The regulation in Article 2 of the draft law proposes that the following corporate tax exemptions be provided to corporations. 

2.1.     Corporate Tax Exemption on Foreign Exchange Gains Attributable to 2021 Q4 Due to the FX Valuation on December 31, 2021 regarding the FX Accounts on the Balance Sheet dated December 31, 2021 to be converted to Turkish Lira accounts until February 17, 2022, and on the Foreign Exchange Gains to arise Until the Date of Conversion in 2022, and the Proceeds from the Aforementioned Turkish Lira Accounts in 2022

Regarding the accounts converted into Turkish Lira over the conversion rate within the scope of supporting the conversion to deposit and participation accounts denominated in Turkish Lira, if institutions convert their foreign currencies in their balance sheets dated December 31, 2021 into Turkish Lira until the submission of the fourth provisional tax declaration (until February 17, 2022) and keep the Turkish Lira assets thus obtained in TL- denominated deposit and participation accounts opened in this context with a maturity of at least three months, it is proposed that their below-mentioned earnings be exempted from corporate tax. a)    The foreign exchange gains due to the year-end valuation of the said foreign currencies attributable to the period between October 1, 2021 and December 31, 2021, and b)    Further foreign exchange gains to occur on accounts that will be converted into Turkish Lira until the date of submission of the fourth provisional tax declaration of 2021 (until February 17, 2022), and the interest to be yielded at the maturity,. 

2.2.     Corporate Tax Exemption on Foreign Exchange Gains Between the End of the Provisional Tax Period and the Conversion Date and for the Proceeds from the Related TL-Denominated Accounts if the FX Accounts in the Balance Sheet dated December 31, 2021 are converted into TL until the end of 2022

 The foreign exchange gains attributable to the period between the end of the provisional tax period and the date they are converted into Turkish Lira, if institutions convert their foreign currencies on their balance sheets dated December 31, 2021 into Turkish Lira at the conversion rate within the scope of supporting the conversion to TL-denominated deposit and participation accounts until the end of 2022 and keep in TL-denominated deposit and participation accounts with a maturity of at least three months, , and the interest to be yielded at maturity will be exempt from corporate tax.
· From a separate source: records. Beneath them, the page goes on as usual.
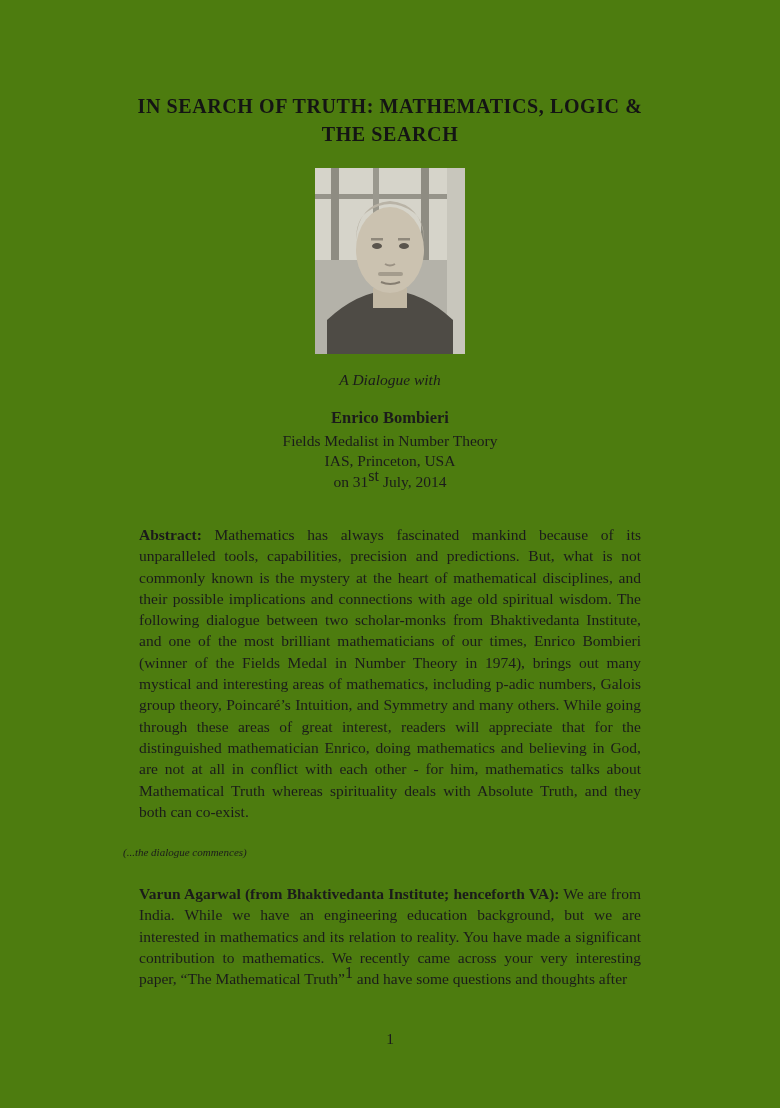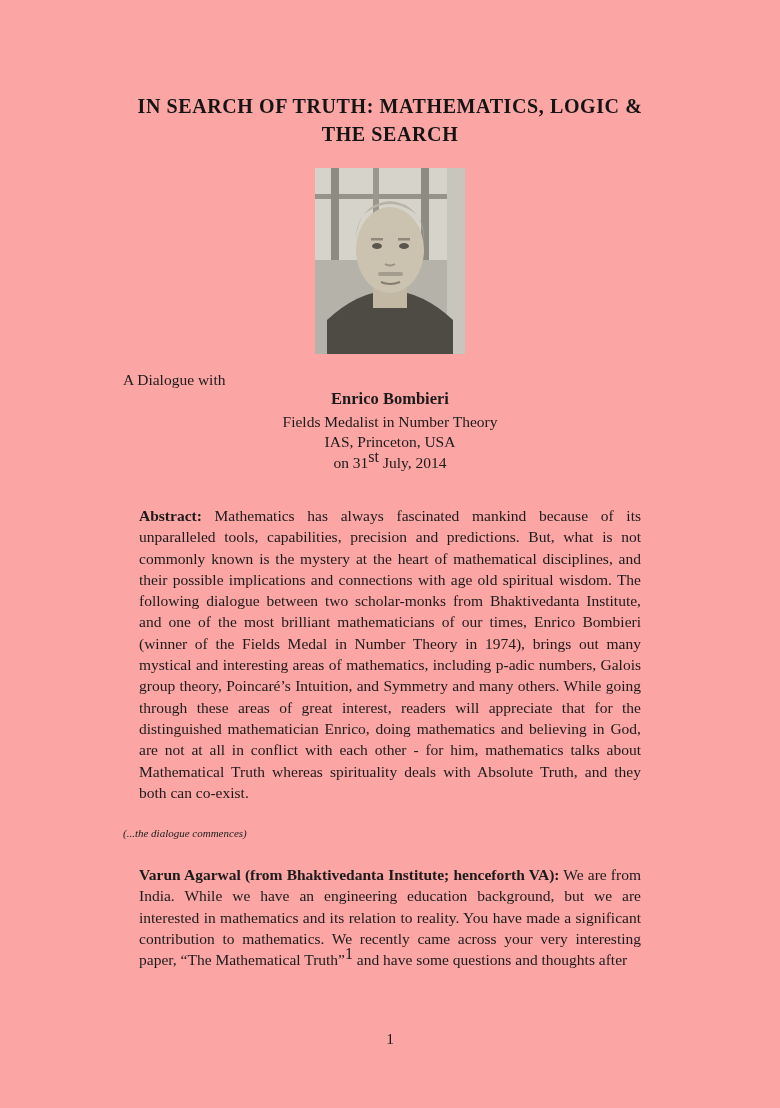"IN SEARCH OF TRUTH: MATHEMATICS," .page { background: #fca5a5 -> #4d7c0f }
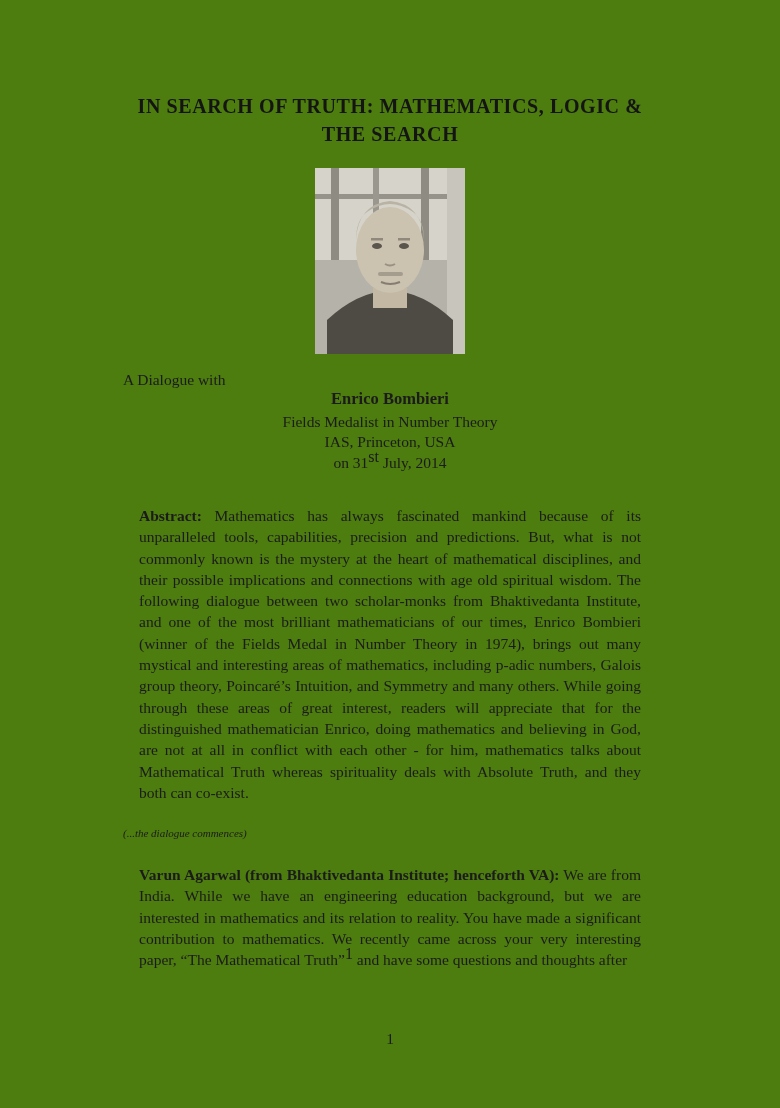"A Dialogue with" .photo-caption { font-style: none -> italic; text-align: none -> center }
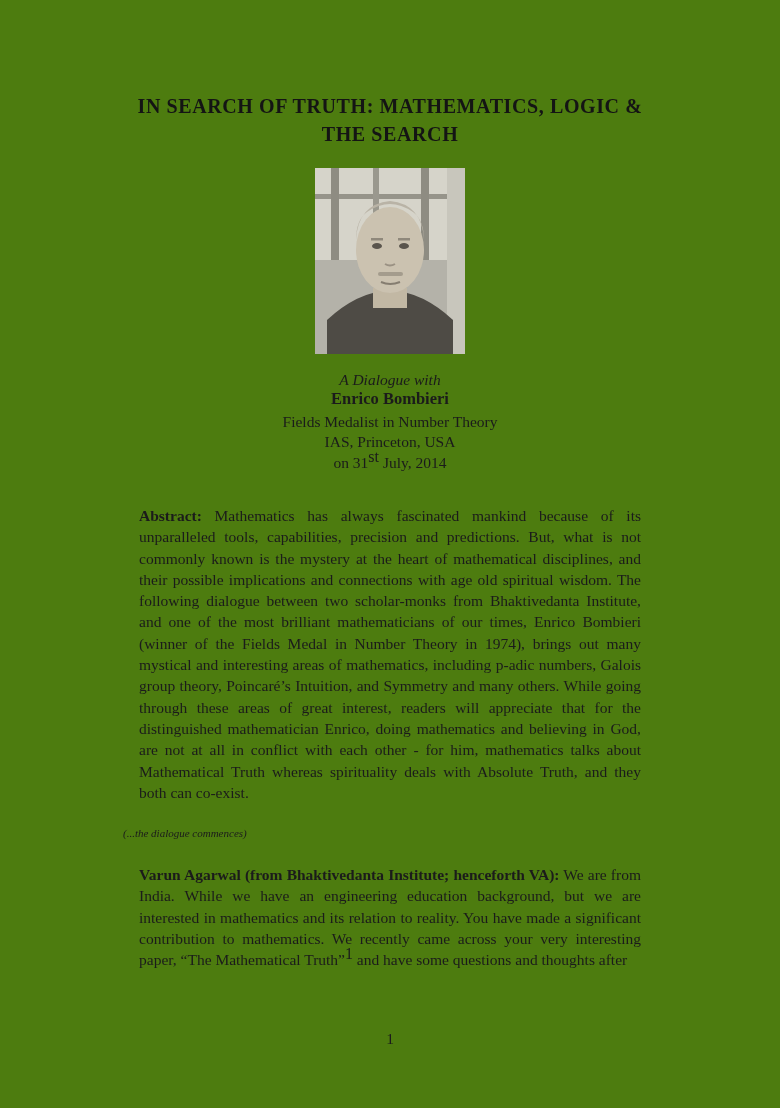"Enrico Bombieri" .speaker-block { margin-top: none -> 19px }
2.3.     Corporate Tax Exemption on Gains at the Conversion Date and Proceeds from the Related TL-Denominated Accounts if the Gold Accounts in the Balance Sheet dated December 31, 2021 are converted into TL accounts until the end of 2022

The foreign exchange gains due to the conversion of gold accounts on balance sheets dated December 31, 2021 and the gold account balances for processed and scrap gold to be opened after the foregoing date into Turkish Lira at the conversion rate within the scope of supporting the conversion to TL-denominated deposit and participation accounts until the end of 2022 and keep in TL-denominated deposit and participation accounts with a maturity of at least three months, , and the interest to be yielded at maturity, will be exempt from corporate tax.

2.4.     In Case of Withdrawal from Accounts Converted to TL Before the Expiry of At Least Three Months, The Taxes Not Collected on Due Date will be Collected Together with the Tax Loss and Default Interest

If money is withdrawn from a TL-denominated deposit or participation account before the maturity date, the taxes not accrued on time due to the exempted amounts will be collected together with the default interest including tax loss penalty.